Bracing herself, she placed a hand on either wooden armrest and pushed herself up. The movement was a little too sudden, a little too fast. Lori’s head started to spin.

The walls darkened. The small room began to close in on her.

A tiny pinprick of panic scratched her skin.

Lori struggled against the encroaching darkness, struggled to push the walls back out again. The effort was futile. The walls turned all black as they raced toward her with a frightening speed.

Perspiration beaded along her forehead.

And then there was nothing.

The next thing Lori knew, she felt herself being jerked up. Someone’s arms were closing around her. There was heat everywhere, swirling about her.

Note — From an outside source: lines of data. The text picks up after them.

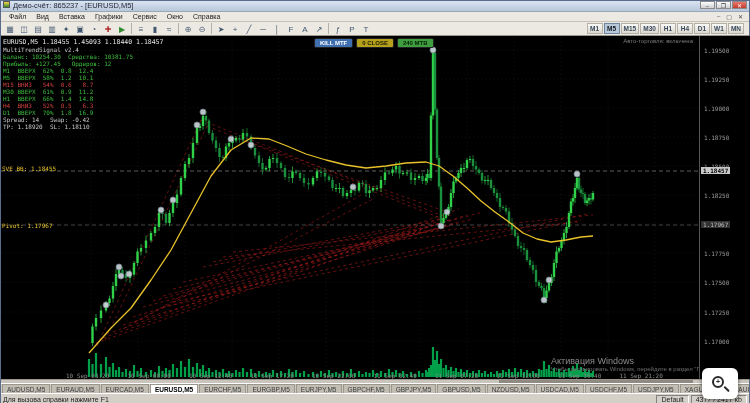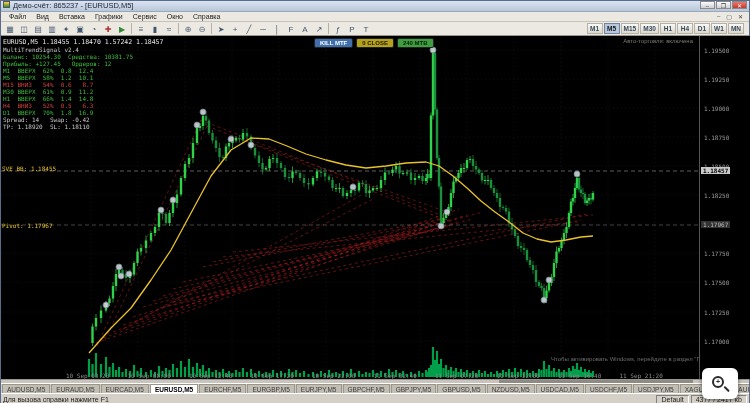--- a/index.html
+++ b/index.html
@@ -719,7 +719,7 @@
       </svg>
 
     <div class="info-block">
-      <div class="symbol-line">EURUSD,M5  1.18455 1.18470 1.57242 1.18457</div>
+      <div class="symbol-line">EURUSD,M5  1.18455 1.45093 1.18440 1.18457</div>
       <div id="info-lines">
           <div class="info-line" style="color: rgb(200, 200, 200);">MultiTrendSignal v2.4</div>
           <div class="info-line" style="color: rgb(61, 189, 61);">Баланс: 10254.30  Средства: 10381.75</div>

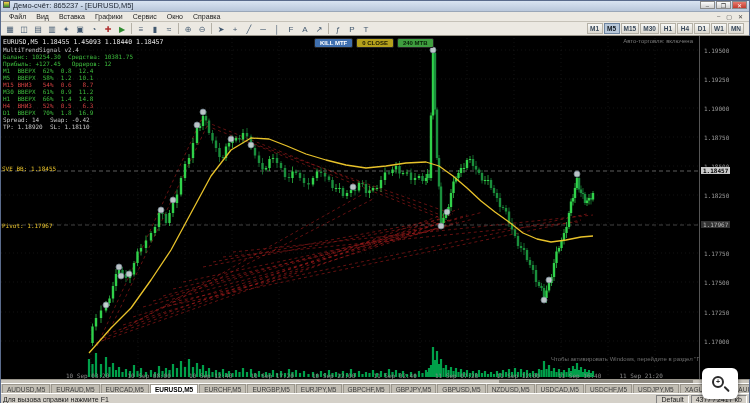--- a/index.html
+++ b/index.html
@@ -779,6 +779,7 @@
       </div>
 
     <div class="watermark">
+      <div class="wm1">Активация Windows</div>
       <div class="wm2">Чтобы активировать Windows, перейдите в раздел "Параметры".</div>
     </div>
   </div>

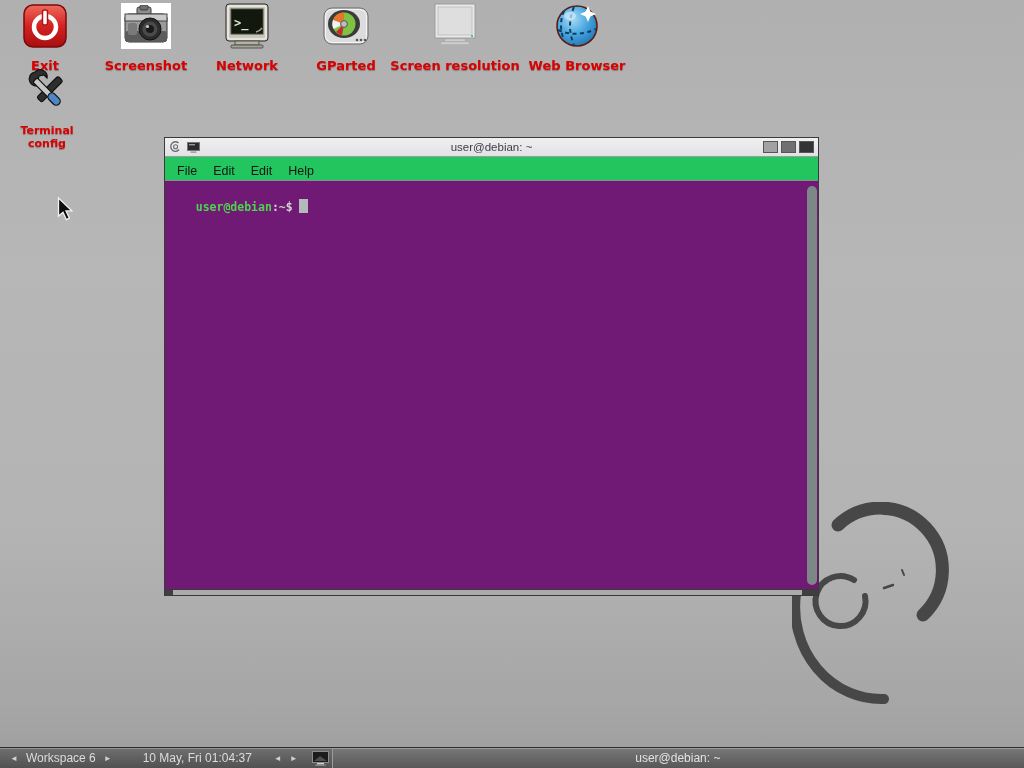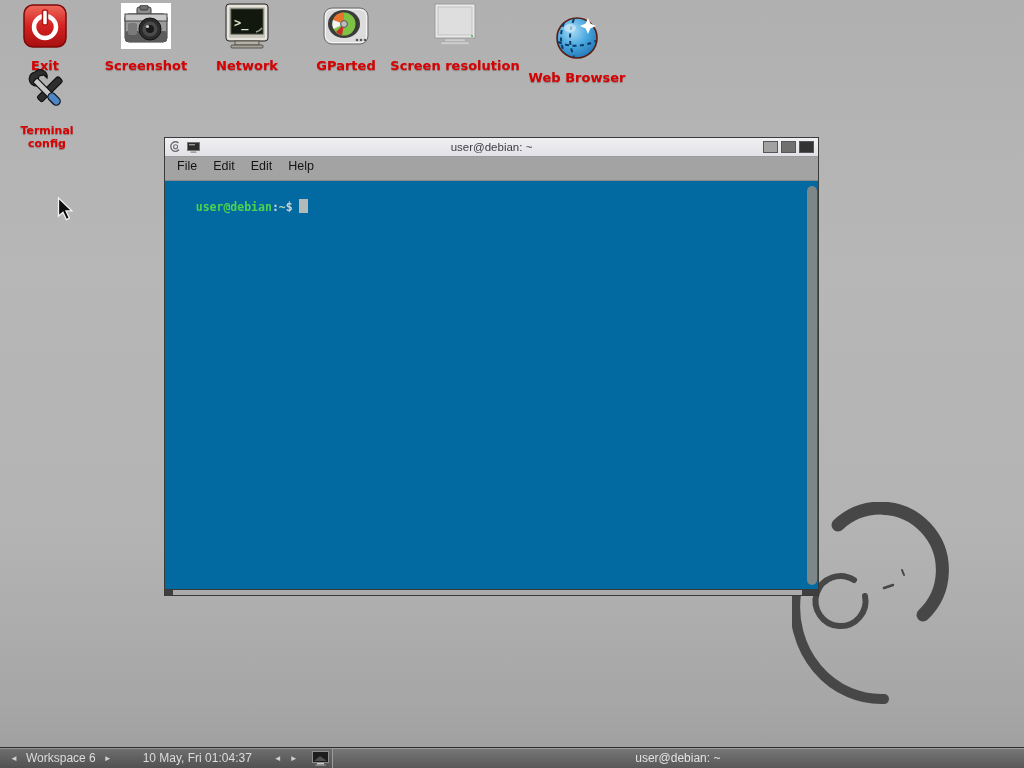--- a/index.html
+++ b/index.html
@@ -23,7 +23,7 @@
   #cell-terminal  { left:195px; top:2px;  width:104px;}
   #cell-gparted   { left:296px; top:2px;  width:100px;}
   #cell-screenres { left:386px; top:2px;  width:138px;}
-  #cell-browser   { left:519px; top:14px;  width:116px;}
+  #cell-browser   { left:519px; top:2px;  width:116px;}
   #cell-netconfig { left:2px;   top:68px; width:90px; }
   #cell-netconfig .icon-label { font-size:11px; }
   .shot-bg { background:#fff; width:50px; height:46px; display:flex; align-items:center; justify-content:center; }

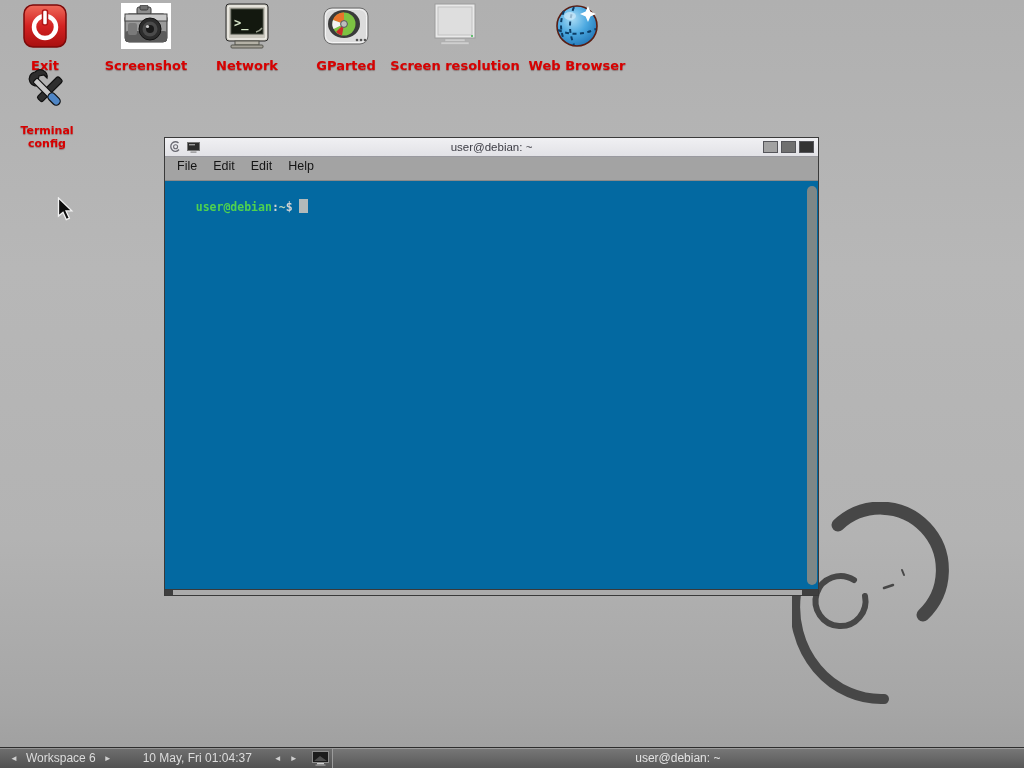--- a/index.html
+++ b/index.html
@@ -54,8 +54,8 @@
   #btn-close { background:#333333; }
 
   #menubar {
-    height:24px; flex:0 0 24px; background:#a3a3a3; border-bottom:1px solid #8a8a8a;
-    display:flex; align-items:flex-start; padding-left:4px;
+    height:24px; flex:0 0 24px; background:#22c55e; border-bottom:1px solid #8a8a8a;
+    display:flex; align-items:flex-end; padding-left:4px;
   }
   .menu-item { padding:2px 8px; font-size:12.5px; color:#151515; cursor:default; }
 

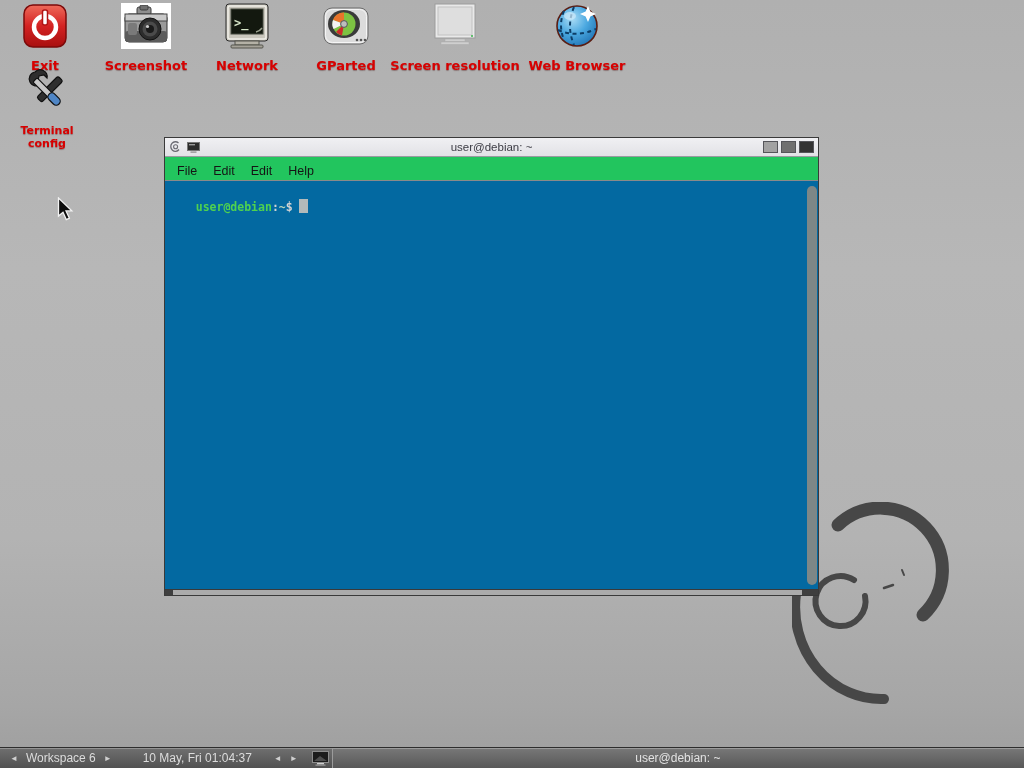--- a/index.html
+++ b/index.html
@@ -60,7 +60,7 @@
   .menu-item { padding:2px 8px; font-size:12.5px; color:#151515; cursor:default; }
 
   #term-area {
-    flex:1; background:#0369a1; position:relative;
+    flex:1; background:#701a75; position:relative;
     font-family:"DejaVu Sans Mono","Liberation Mono",monospace;
     font-weight:bold; font-size:11.5px; line-height:15px;
     padding:3px 16px 0 3px; white-space:pre;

She realized her eyes were shut.

With a mighty effort, she pushed them open again and found herself looking up into Carson’s dark blue, solemn eyes. They were darker than Kurt’s eyes had been. And far more serious.

Lori tried to smile. Even that took effort. He was holding her. Holding her very close. Was that why it felt so hot all of a sudden?

Because he looked so concerned, she forced herself to sound light. “Didn’t your mother ever tell you that if you scowl so hard, your face’ll freeze that way?”

“My mother told me very little,” he told her, his voice monotone.

She’d given him one hell of a scare, fainting like that. He had no idea what to think, what to do, other than to feel utterly helpless. Somebody needed to hand out instruction booklets when it came to women. Maybe even an entire desk encyclopedia.

Carson carried her over to the sagging, rust-colored leather sofa and placed her down as gently as he could manage.

His brow furrowed as he looked at her. “You want me to call a doctor?”

She caught hold of Carson’s hand in case he had any ideas about acting on his question. “No, I want you to stop looking as if I’m about to explode any second.”

His eyes were drawn to the small bump in her abdomen that represented his future niece or nephew. It was easy to forget Lori was pregnant at times. She looked so small. How could there be another human being inside of her?

Still, eight months was eight months. “Well, aren’t you?”

She placed her other hand protectively over her abdomen. She could feel her baby moving. It always created a feeling of awe within her. Three months of kicking and shifting and she still hadn’t gotten used to the sensation.

“No,” she assured him, using the same tranquil, patient voice she used in the Lamaze classes, “not at the moment. Pregnant women faint, Carson.” She used his hand to draw herself up into a sitting position. And then slowly to her feet. He hovered protectively around her. “It’s one of the few pleasures left to them.” Her smile was meant to put him at ease. “Don’t worry about it.”